I’m too tired to go into much detail, but Me Too had her surgery without any major problems today.
I got there, after last night’s trauma, to find her giggling and carrying on with the girl across the aisle. So I guess my rush to leave the house by 6:30am this morning wasn’t in actuality necessary.
The other girl was also having the same surgery, and she went first. It was supposed to take two hours. Three hours later, she still wasn’t back. A nurse comes to explain that the surgery is over, but she hasn’t come out from the anesthesia. Three and a half hours later, two nurses come back and say the same thing.

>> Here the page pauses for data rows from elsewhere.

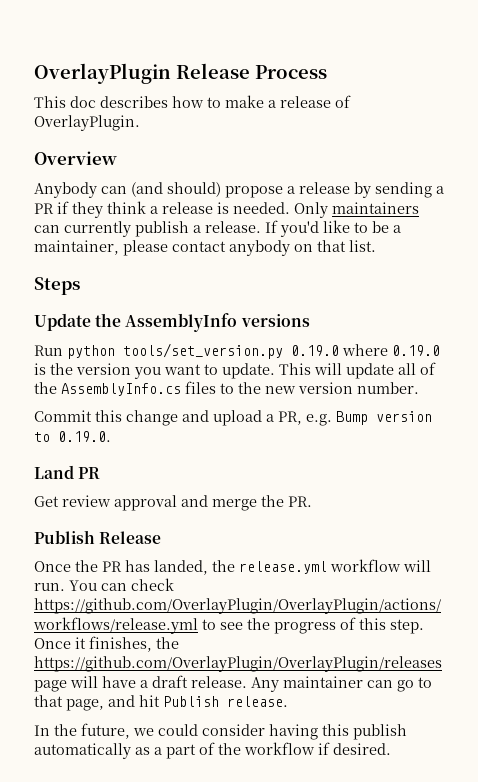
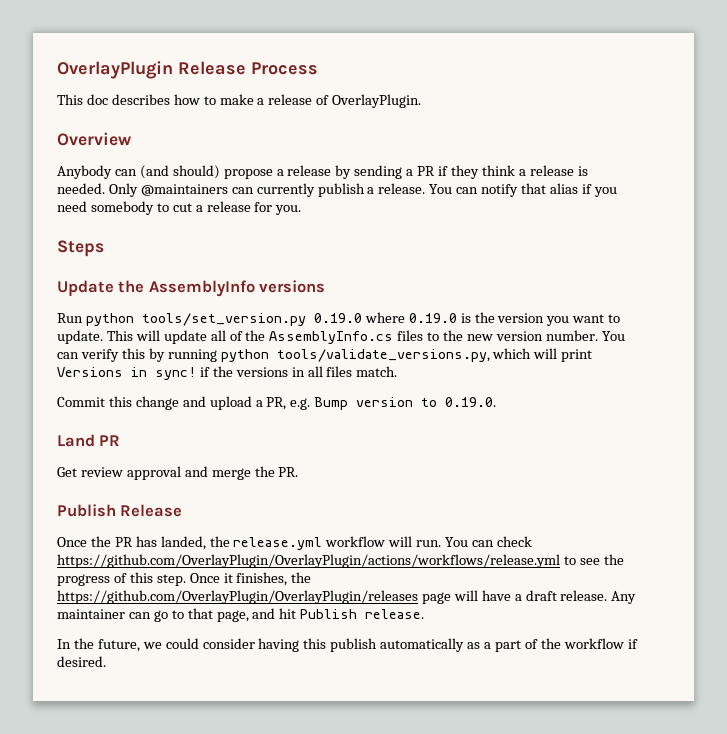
- Only maintainers can currently publish a release.
+ Only @maintainers can currently publish a release.
- If you'd like to be a maintainer, please contact anybody on that list.
+ You can notify that alias if you need somebody to cut a release for you.
+ You can verify this by running python tools/validate_versions.py, which will print Versions in sync! if the versions in all files match.

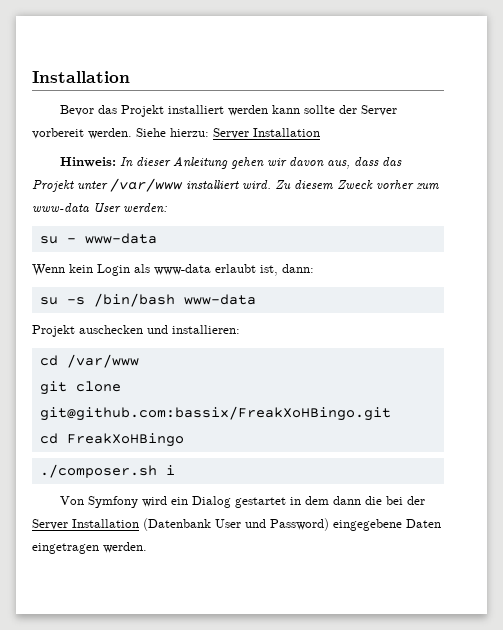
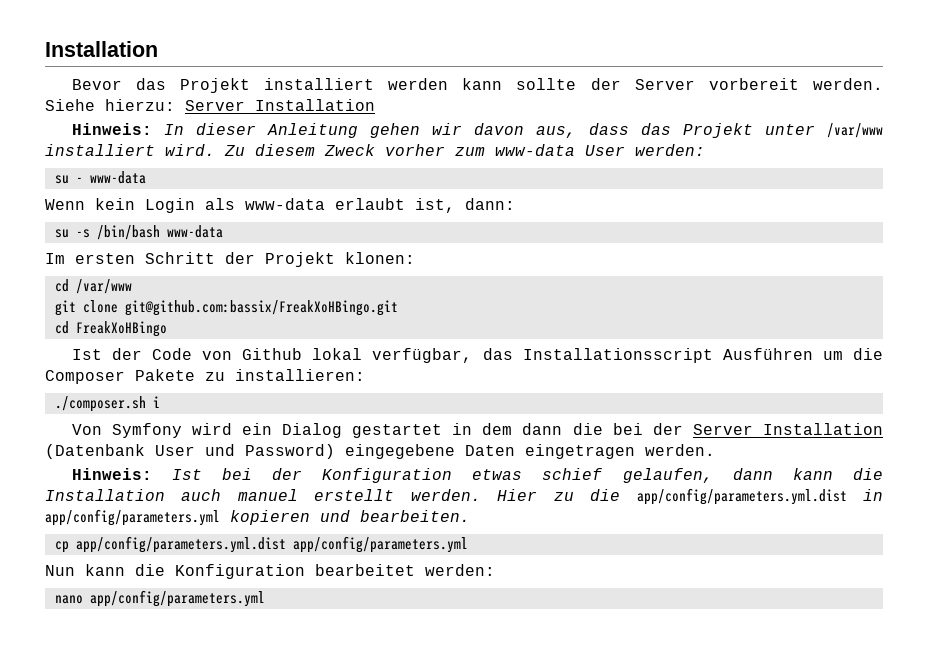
- Projekt auschecken und installieren:
+ Im ersten Schritt der Projekt klonen:
+ Ist der Code von Github lokal verfügbar, das Installationsscript Ausführen um die Composer Pakete zu installieren:
+ Hinweis: Ist bei der Konfiguration etwas schief gelaufen, dann kann die Installation auch manuel erstellt werden. Hier zu die app/config/parameters.yml.dist in app/config/parameters.yml kopieren und bearbeiten.
+ cp app/config/parameters.yml.dist app/config/parameters.yml
+ Nun kann die Konfiguration bearbeitet werden:
+ nano app/config/parameters.yml

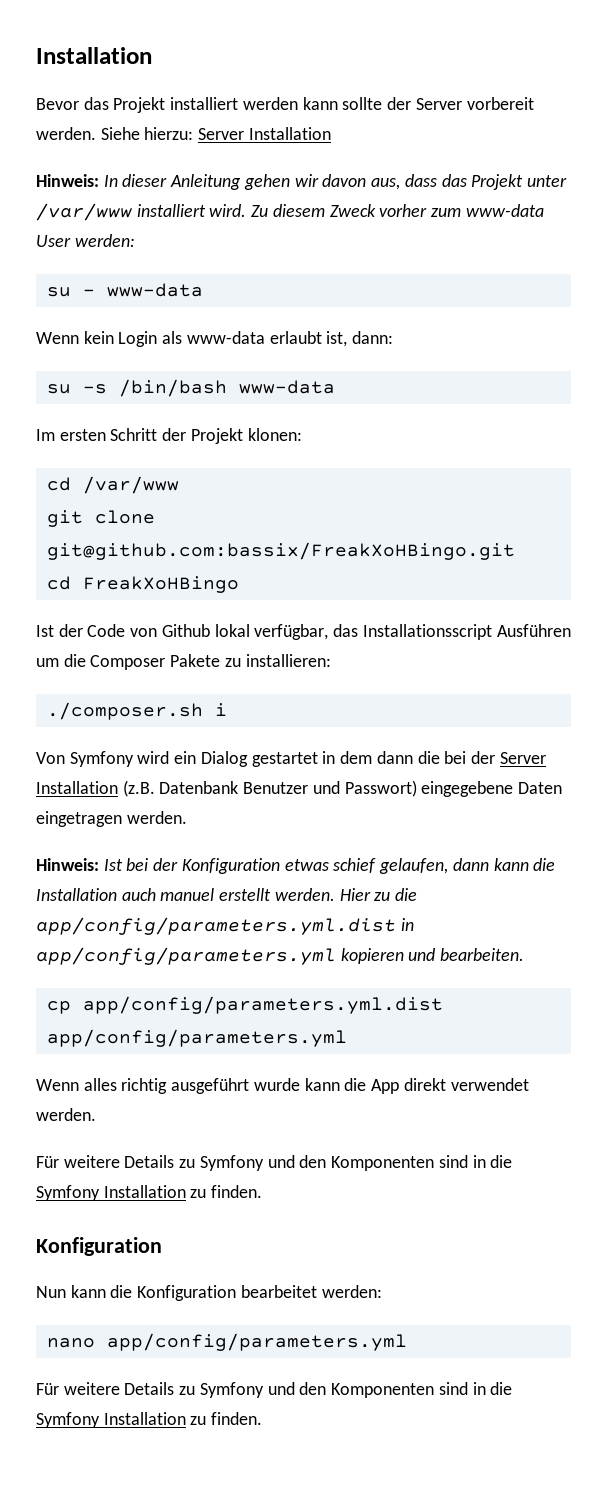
- Von Symfony wird ein Dialog gestartet in dem dann die bei der Server Installation (Datenbank User und Password) eingegebene Daten eingetragen werden.
+ Von Symfony wird ein Dialog gestartet in dem dann die bei der Server Installation (z.B. Datenbank Benutzer und Passwort) eingegebene Daten eingetragen werden.
+ Wenn alles richtig ausgeführt wurde kann die App direkt verwendet werden.
+ Für weitere Details zu Symfony und den Komponenten sind in die Symfony Installation zu finden.
+ Konfiguration
  nano app/config/parameters.yml
+ Für weitere Details zu Symfony und den Komponenten sind in die Symfony Installation zu finden.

The other mother starts pacing the room. I hear her go to the bathroom. She splashes her face with water. She paces the hallway, but stops abruptly at the glass door dividing the children’s ward from the maternity ward (her daughter was born there.) She paces some more.

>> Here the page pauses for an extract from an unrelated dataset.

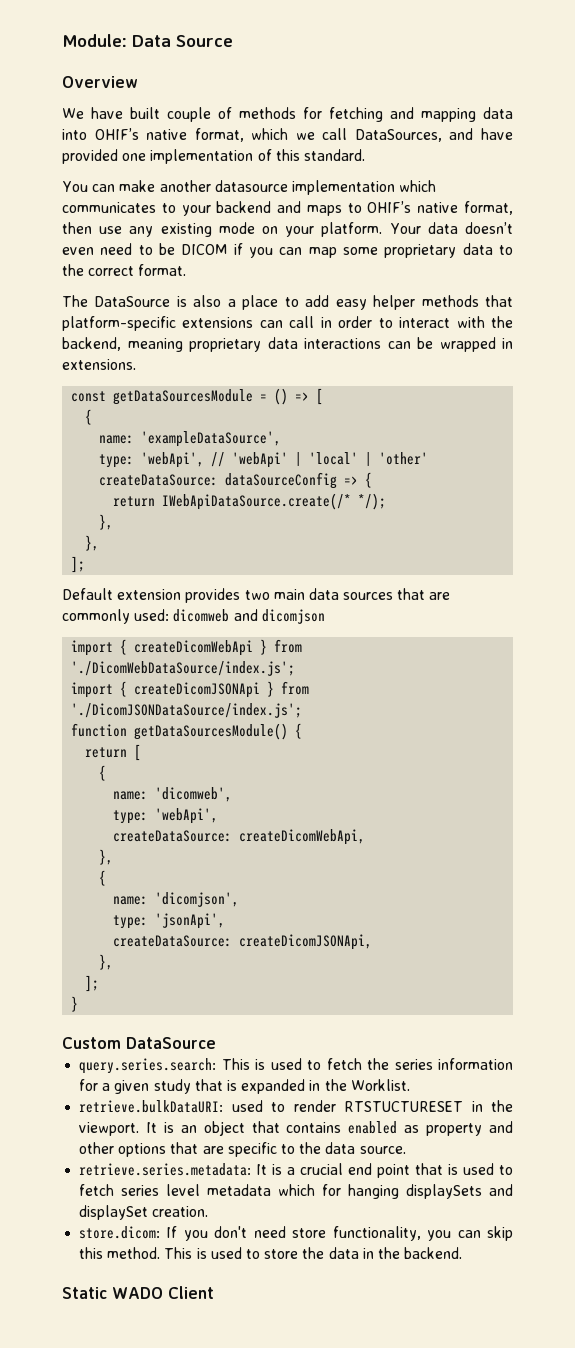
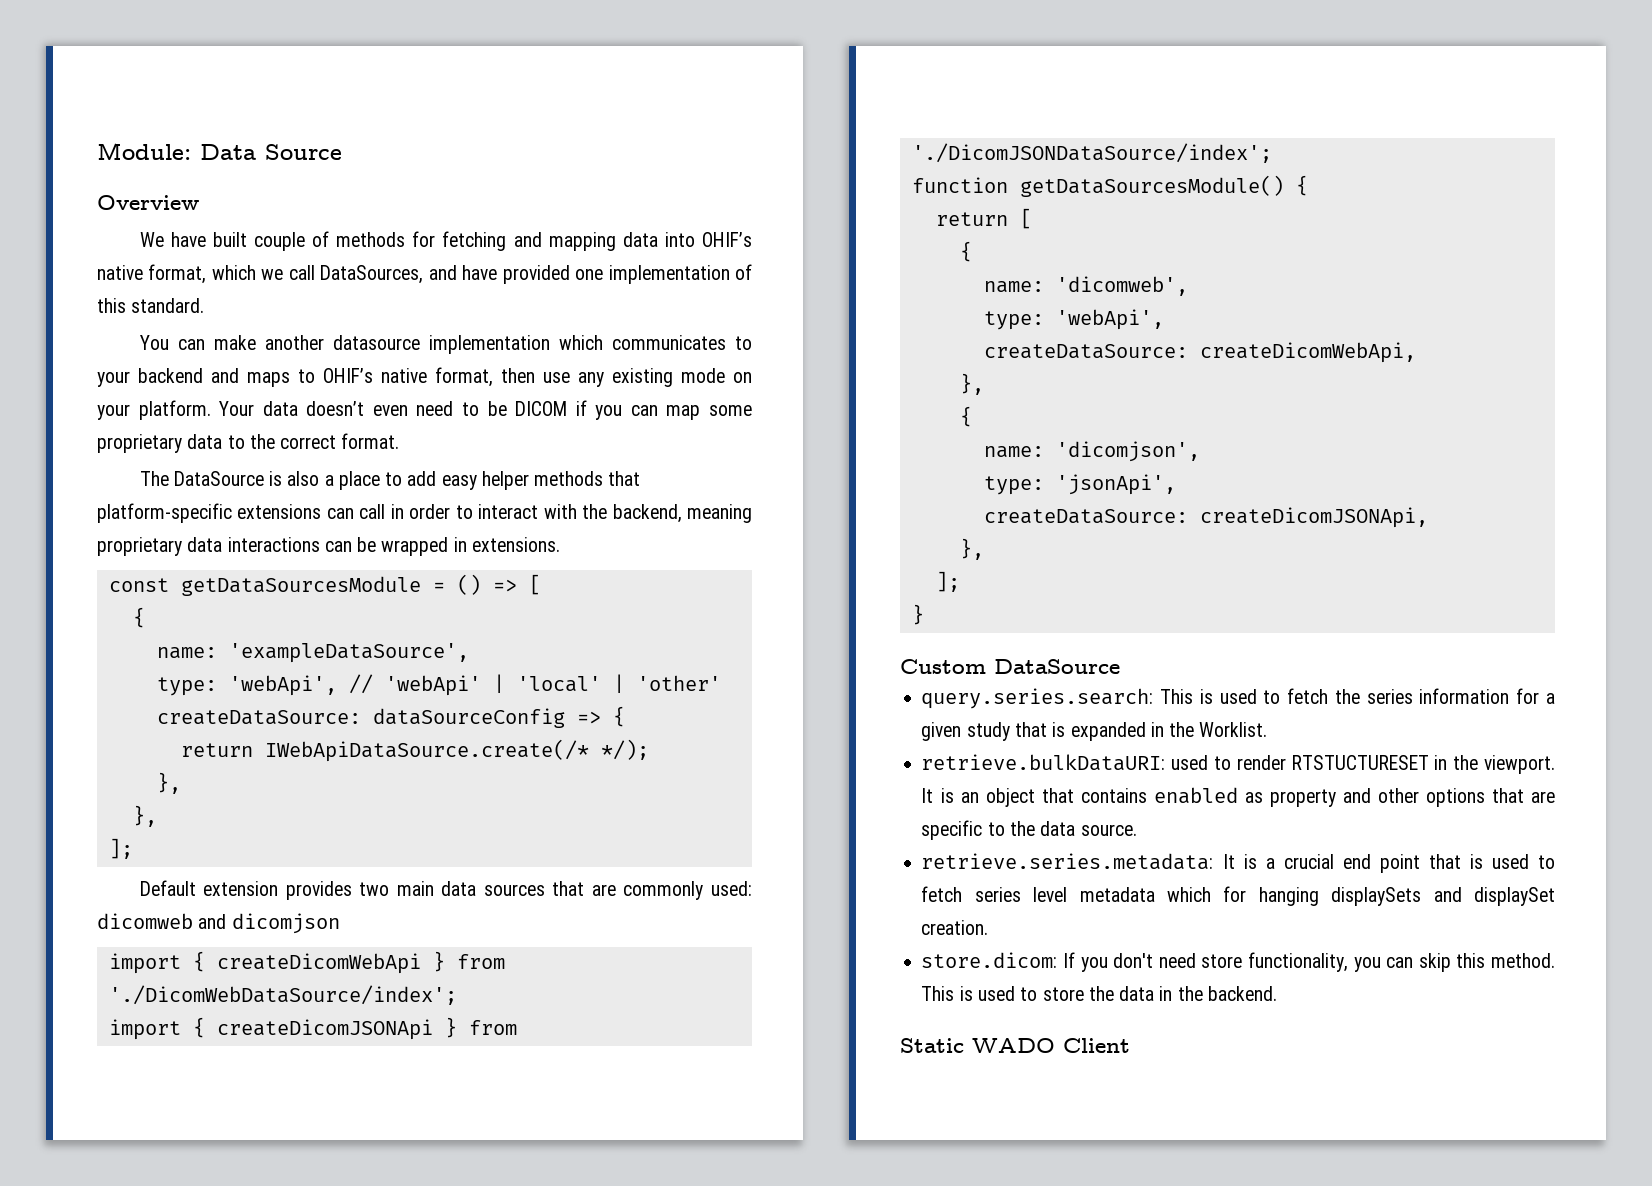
- import { createDicomWebApi } from './DicomWebDataSource/index.js';
+ import { createDicomWebApi } from './DicomWebDataSource/index';
- import { createDicomJSONApi } from './DicomJSONDataSource/index.js';
+ import { createDicomJSONApi } from './DicomJSONDataSource/index';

They ask me to take Me Too to the play room. Lunch is coming around, and she can’t have any. Not to mention that the lump in my throat is growing with every footstep that echoes on the dingy linoleum. A few minutes later, they call us to go to the OR. The nurses are overly cheerful. I am, somehow, barely holding it together. Me Too waves bravely to us as the automatic doors close between us.
HRH and I return to the children’s ward, where a few minutes later the mother of the other girl carries her into the room. (It’s been four hours at this point.) I couldn’t hold it in anymore and started to cry, big ugly snotty sobs that come out all the louder from trying to hold them back.
Me Too was finished more or less on schedule, though by now I have mentally prepared myself for a longer wait. She came out of surgery and we went with her upstairs. She was very upset and adamant that she must have some water NOW. The IV bothered her. Her throat hurt. Her nose was bleeding.
I’m usually very good in a crisis, basically because I have to be. But as I was standing there trying to comfort her, on three hours sleep, having had pie for dinner the night before (long story) and not much yet that day, and feeling incredibly guilty that we had out her through this, I started to hear a sound like a waterfall in my head, broke out in a cold sweat, and was suddenly surrounded by nurses shouting and telling me to sit down.
It’s not like my corset was too tight or anything. But there I was having a spell like a good ole Southern Belle, without my handkerchief when I needed one a la Scarlet O’Hara.
So after last night’s crying fit leaving Me Too and today’s festivities, I think I may be the resident loon. Oh well, I guess I won’t have to worry too much about my own behavior for the rest of her stay.